##### Record extracts #####

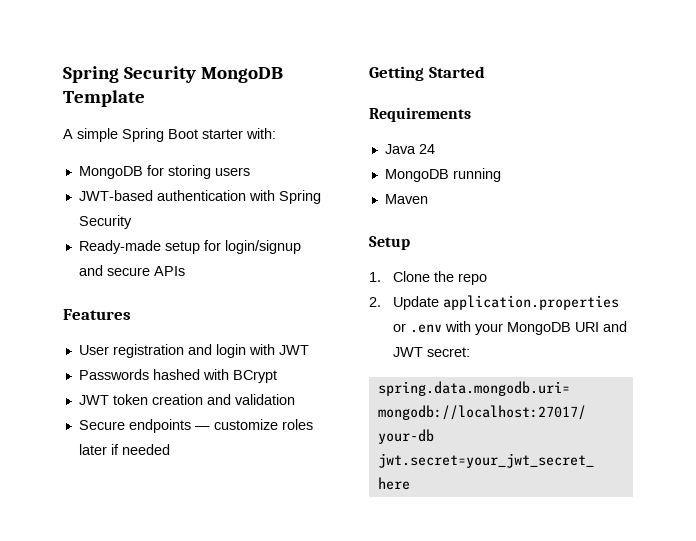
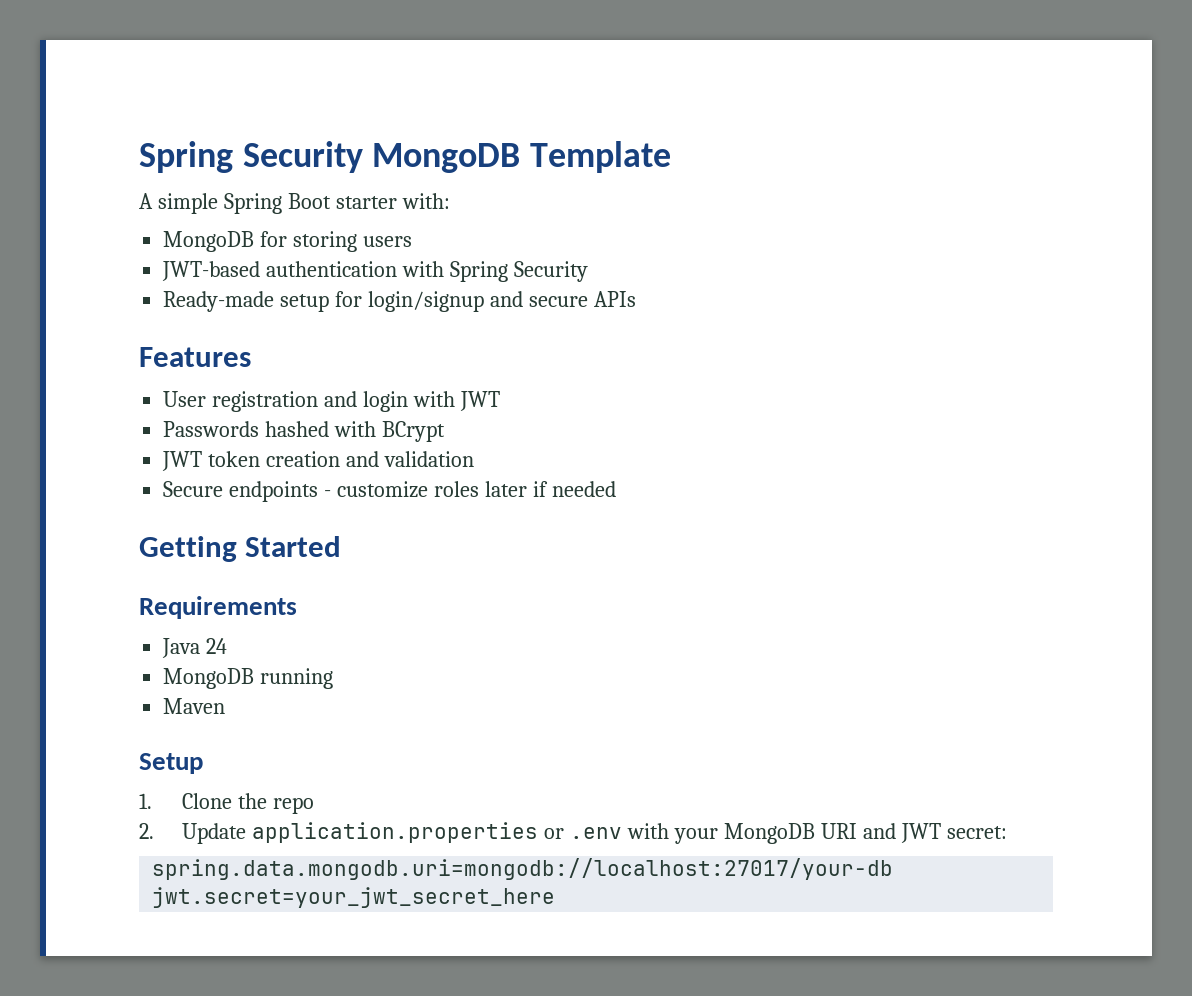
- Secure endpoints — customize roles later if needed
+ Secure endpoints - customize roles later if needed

#####
##### Record extracts #####

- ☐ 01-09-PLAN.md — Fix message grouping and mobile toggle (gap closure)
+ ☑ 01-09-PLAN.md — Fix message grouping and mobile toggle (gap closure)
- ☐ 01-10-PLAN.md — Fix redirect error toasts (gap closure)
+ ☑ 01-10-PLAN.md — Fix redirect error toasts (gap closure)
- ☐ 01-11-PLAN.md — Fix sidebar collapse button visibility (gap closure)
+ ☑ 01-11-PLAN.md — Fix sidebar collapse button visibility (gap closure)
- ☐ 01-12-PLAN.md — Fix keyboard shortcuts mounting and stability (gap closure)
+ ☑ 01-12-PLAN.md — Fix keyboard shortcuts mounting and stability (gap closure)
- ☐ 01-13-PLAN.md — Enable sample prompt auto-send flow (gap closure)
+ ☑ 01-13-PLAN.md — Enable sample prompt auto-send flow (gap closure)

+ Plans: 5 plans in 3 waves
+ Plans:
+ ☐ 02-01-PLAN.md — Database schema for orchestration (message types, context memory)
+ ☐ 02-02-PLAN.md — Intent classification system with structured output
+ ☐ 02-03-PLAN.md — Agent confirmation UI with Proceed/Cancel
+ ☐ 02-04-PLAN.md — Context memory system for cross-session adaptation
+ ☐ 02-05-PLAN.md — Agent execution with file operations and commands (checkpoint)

#####
##### Record extracts #####

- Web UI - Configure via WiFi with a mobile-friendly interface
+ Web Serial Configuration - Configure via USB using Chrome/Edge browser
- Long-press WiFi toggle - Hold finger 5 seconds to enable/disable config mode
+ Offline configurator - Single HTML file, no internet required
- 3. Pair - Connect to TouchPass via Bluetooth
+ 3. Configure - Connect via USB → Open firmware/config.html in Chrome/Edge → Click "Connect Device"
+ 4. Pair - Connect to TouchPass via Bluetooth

#####

What the exercise asks ::
Only the lines above from the line containing "- ☐ 01-11-PLAN.md" through the line containing "and commands (checkpoint)" should be retyped, exactly and with both ends included.

Exercise answer ::
- ☐ 01-11-PLAN.md — Fix sidebar collapse button visibility (gap closure)
+ ☑ 01-11-PLAN.md — Fix sidebar collapse button visibility (gap closure)
- ☐ 01-12-PLAN.md — Fix keyboard shortcuts mounting and stability (gap closure)
+ ☑ 01-12-PLAN.md — Fix keyboard shortcuts mounting and stability (gap closure)
- ☐ 01-13-PLAN.md — Enable sample prompt auto-send flow (gap closure)
+ ☑ 01-13-PLAN.md — Enable sample prompt auto-send flow (gap closure)

+ Plans: 5 plans in 3 waves
+ Plans:
+ ☐ 02-01-PLAN.md — Database schema for orchestration (message types, context memory)
+ ☐ 02-02-PLAN.md — Intent classification system with structured output
+ ☐ 02-03-PLAN.md — Agent confirmation UI with Proceed/Cancel
+ ☐ 02-04-PLAN.md — Context memory system for cross-session adaptation
+ ☐ 02-05-PLAN.md — Agent execution with file operations and commands (checkpoint)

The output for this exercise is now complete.